_Aim of the exercise_. Scan the entries line by line and return those with "none".

- - - - - - -

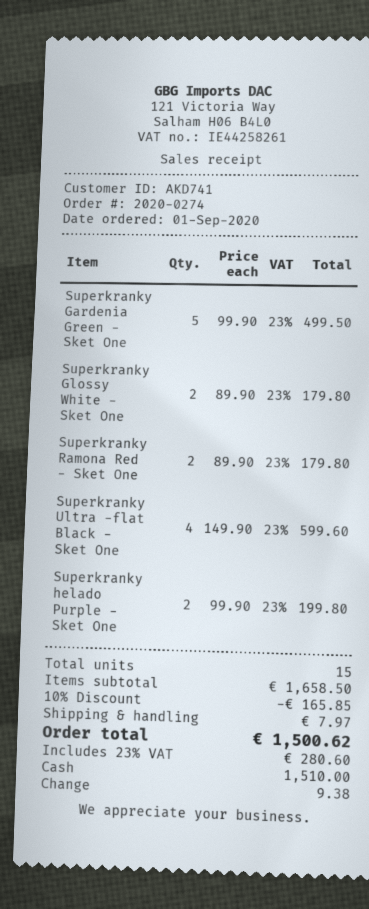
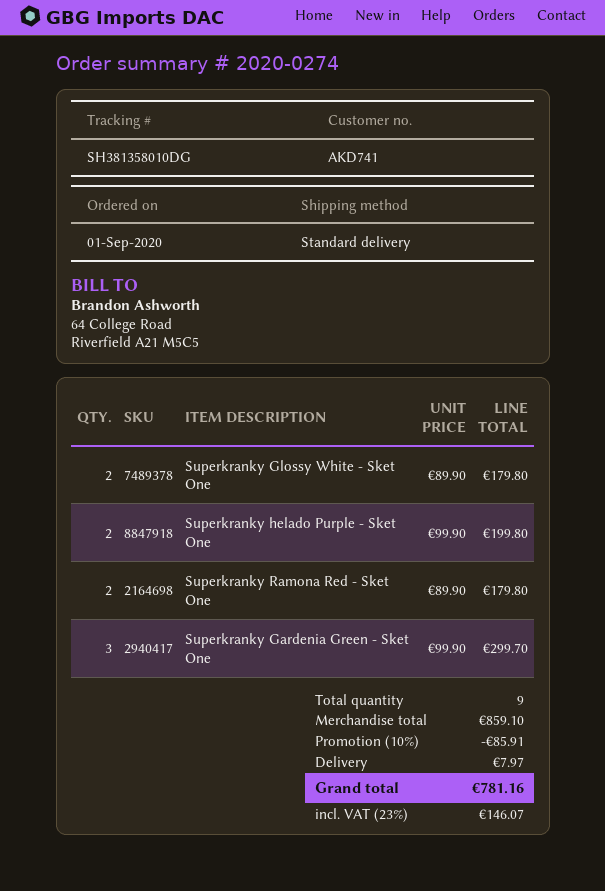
Superkranky Gardenia Green - Sket One: 5 x 99.90 = 499.50 -> 3 x 99.90 = 299.70
Superkranky Ultra -flat Black - Sket One: 4 x 149.90 = 599.60 -> none
total quantity: 15 -> 9
subtotal: 1658.50 -> 859.10
discount: 10% = 165.85 -> 10% = 85.91
tax: 23% = 280.60 -> 23% = 146.07
total: 1500.62 -> 781.16

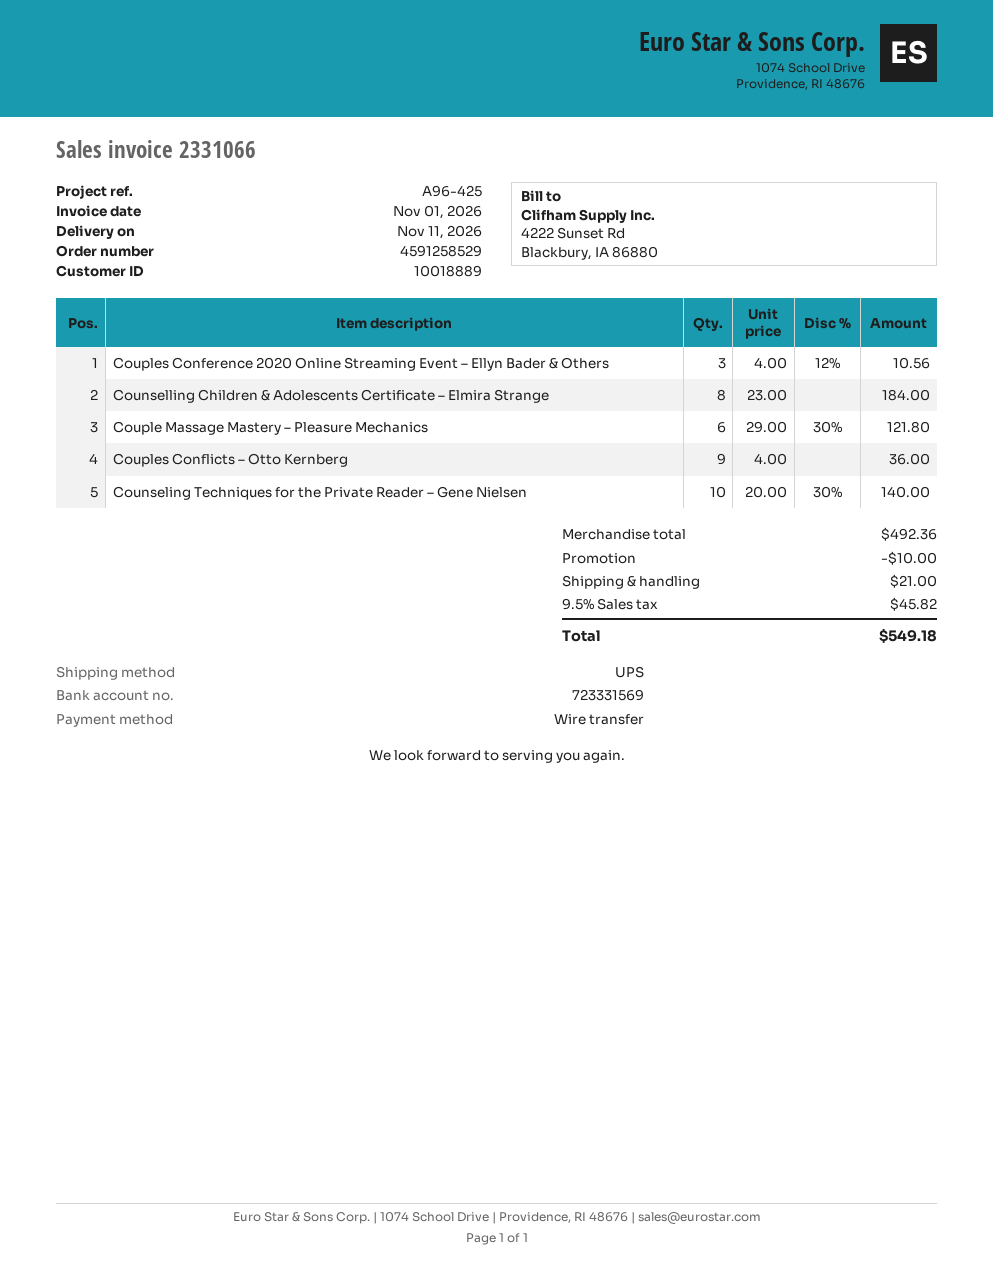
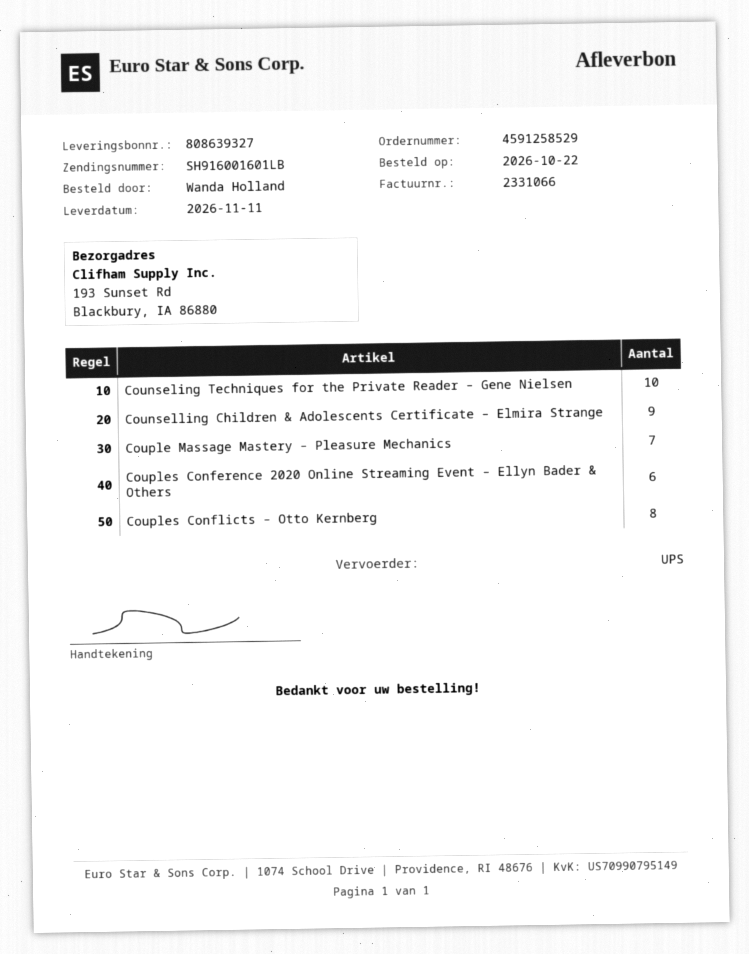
Couples Conference 2020 Online Streaming Event – Ellyn Bader & Others: 3 -> 6
Counselling Children & Adolescents Certificate – Elmira Strange: 8 -> 9
Couple Massage Mastery – Pleasure Mechanics: 6 -> 7
Couples Conflicts – Otto Kernberg: 9 -> 8

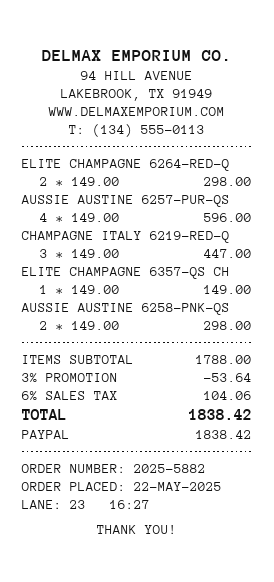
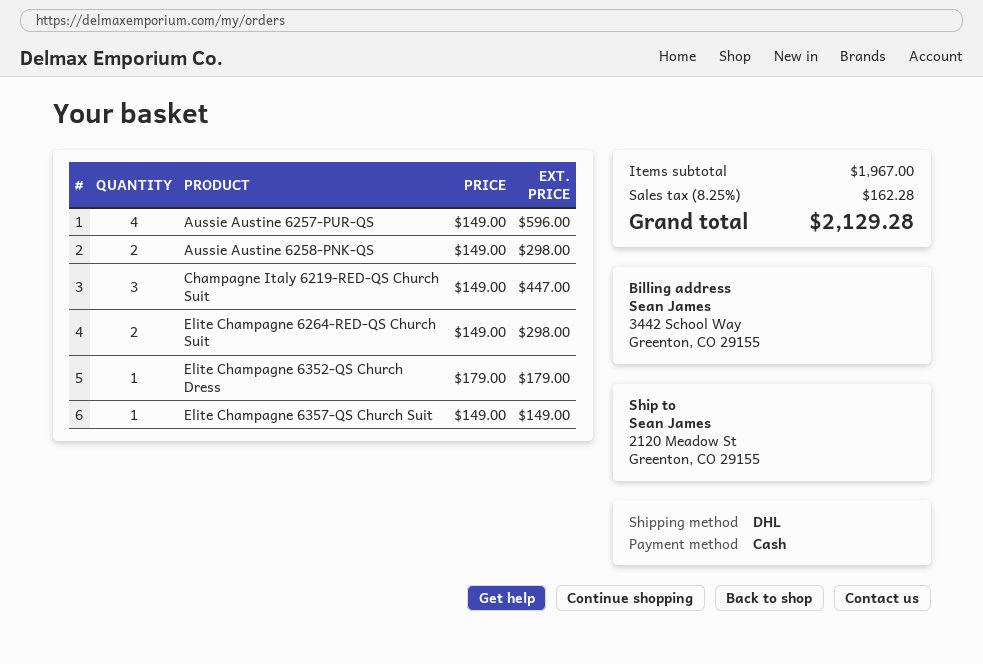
payment method: PayPal -> cash
Elite Champagne 6352-QS Church Dress: none -> 1 x 179.00 = 179.00
subtotal: 1788.00 -> 1967.00
discount: 3% = 53.64 -> none
tax: 6% = 104.06 -> 8.25% = 162.28
total: 1838.42 -> 2129.28

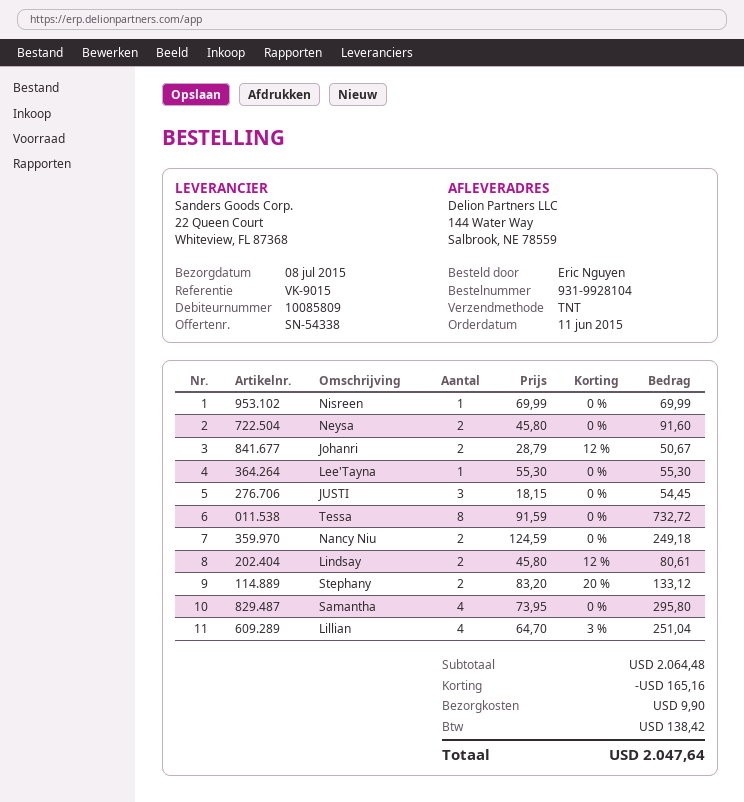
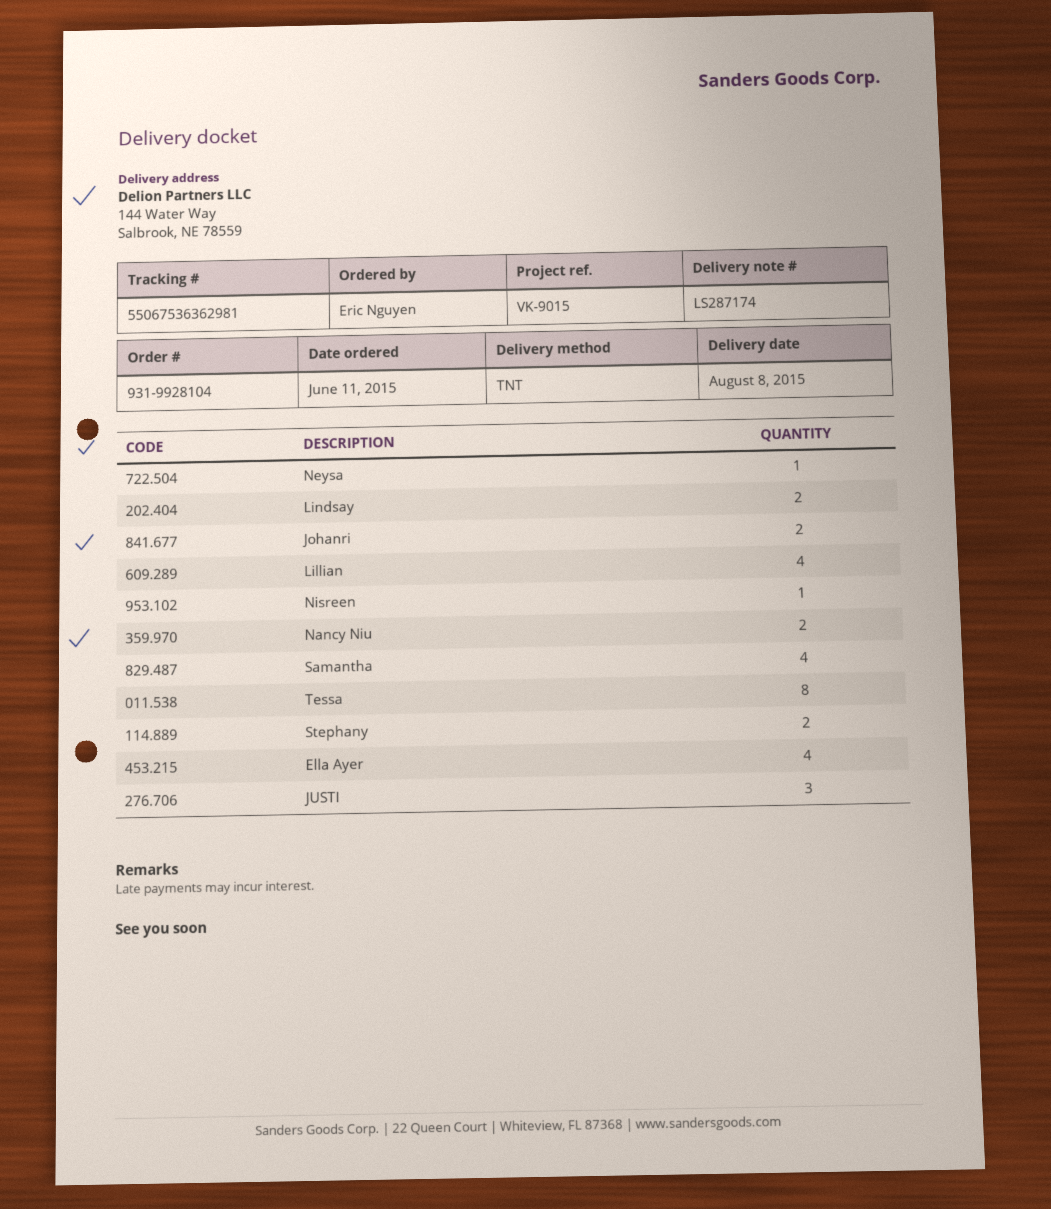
delivery date: 2015-07-08 -> 2015-08-08
Neysa: 2 -> 1
Lee'Tayna: 1 -> none
Ella Ayer: none -> 4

- - - - - - -

_Your solution_.
Superkranky Ultra -flat Black - Sket One: 4 x 149.90 = 599.60 -> none
Elite Champagne 6352-QS Church Dress: none -> 1 x 179.00 = 179.00
discount: 3% = 53.64 -> none
Lee'Tayna: 1 -> none
Ella Ayer: none -> 4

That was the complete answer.